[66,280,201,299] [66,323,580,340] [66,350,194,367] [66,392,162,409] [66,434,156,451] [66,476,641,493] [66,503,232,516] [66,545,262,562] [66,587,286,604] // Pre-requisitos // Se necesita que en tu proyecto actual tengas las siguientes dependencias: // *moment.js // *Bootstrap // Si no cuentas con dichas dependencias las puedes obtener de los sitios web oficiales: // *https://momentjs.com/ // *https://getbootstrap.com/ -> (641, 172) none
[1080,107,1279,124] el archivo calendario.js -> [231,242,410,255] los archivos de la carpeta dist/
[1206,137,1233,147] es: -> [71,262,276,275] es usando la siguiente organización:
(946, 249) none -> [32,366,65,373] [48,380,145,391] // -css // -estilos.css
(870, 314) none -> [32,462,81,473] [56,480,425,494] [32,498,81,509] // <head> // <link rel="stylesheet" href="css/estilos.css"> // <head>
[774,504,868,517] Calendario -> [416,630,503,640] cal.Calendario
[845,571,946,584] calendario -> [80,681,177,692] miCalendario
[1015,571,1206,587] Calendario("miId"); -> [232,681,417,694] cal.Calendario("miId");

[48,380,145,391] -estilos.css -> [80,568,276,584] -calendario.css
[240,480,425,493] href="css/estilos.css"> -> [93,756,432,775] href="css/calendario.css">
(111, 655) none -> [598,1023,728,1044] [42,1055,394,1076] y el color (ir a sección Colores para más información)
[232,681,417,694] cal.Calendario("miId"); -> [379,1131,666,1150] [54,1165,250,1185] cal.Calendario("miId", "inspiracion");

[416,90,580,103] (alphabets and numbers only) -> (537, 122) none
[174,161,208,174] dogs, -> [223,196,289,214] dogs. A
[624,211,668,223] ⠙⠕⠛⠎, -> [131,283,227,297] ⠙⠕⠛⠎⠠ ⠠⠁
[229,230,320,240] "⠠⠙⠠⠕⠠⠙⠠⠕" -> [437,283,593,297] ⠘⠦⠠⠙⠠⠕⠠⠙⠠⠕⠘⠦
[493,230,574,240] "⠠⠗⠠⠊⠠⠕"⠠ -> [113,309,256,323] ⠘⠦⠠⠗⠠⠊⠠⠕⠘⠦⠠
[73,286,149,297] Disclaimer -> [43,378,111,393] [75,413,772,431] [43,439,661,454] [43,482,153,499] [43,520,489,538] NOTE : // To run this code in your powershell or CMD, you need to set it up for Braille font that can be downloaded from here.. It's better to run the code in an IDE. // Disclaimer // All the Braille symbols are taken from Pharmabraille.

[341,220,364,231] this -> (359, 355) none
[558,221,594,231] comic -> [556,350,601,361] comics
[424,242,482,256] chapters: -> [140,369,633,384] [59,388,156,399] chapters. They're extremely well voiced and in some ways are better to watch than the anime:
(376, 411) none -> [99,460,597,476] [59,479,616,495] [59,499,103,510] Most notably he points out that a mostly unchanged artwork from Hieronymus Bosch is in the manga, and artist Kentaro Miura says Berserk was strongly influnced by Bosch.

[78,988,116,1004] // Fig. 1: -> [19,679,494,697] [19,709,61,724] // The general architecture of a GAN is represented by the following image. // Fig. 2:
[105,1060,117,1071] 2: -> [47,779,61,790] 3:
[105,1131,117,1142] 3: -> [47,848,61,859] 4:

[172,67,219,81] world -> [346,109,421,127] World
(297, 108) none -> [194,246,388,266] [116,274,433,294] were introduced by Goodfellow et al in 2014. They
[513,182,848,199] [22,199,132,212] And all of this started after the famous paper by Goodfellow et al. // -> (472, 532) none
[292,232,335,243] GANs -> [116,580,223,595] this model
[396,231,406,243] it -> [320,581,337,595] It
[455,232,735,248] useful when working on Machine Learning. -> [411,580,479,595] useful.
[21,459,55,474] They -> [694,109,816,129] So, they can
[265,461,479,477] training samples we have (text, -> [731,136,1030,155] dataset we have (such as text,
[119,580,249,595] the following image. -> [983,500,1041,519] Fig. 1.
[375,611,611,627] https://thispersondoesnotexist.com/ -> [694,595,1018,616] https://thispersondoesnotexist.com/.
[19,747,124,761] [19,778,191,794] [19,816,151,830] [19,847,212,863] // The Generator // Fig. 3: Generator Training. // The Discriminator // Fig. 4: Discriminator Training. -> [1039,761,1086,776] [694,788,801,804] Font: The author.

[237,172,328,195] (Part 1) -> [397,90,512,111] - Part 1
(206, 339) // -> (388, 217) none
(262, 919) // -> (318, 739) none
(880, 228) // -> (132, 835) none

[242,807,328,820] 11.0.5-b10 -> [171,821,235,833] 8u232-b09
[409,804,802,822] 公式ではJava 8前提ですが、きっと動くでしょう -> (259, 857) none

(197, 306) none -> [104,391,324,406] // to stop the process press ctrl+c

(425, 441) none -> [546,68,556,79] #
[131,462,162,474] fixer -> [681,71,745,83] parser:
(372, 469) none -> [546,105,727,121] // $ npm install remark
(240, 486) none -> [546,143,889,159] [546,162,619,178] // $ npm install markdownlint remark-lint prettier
+===+
* _Your assignment_: Whenever the string "image" occurs in a line of the entries above, copy that line.

* _Written solution_:
[78,988,116,1004] // Fig. 1: -> [19,679,494,697] [19,709,61,724] // The general architecture of a GAN is represented by the following image. // Fig. 2:
[119,580,249,595] the following image. -> [983,500,1041,519] Fig. 1.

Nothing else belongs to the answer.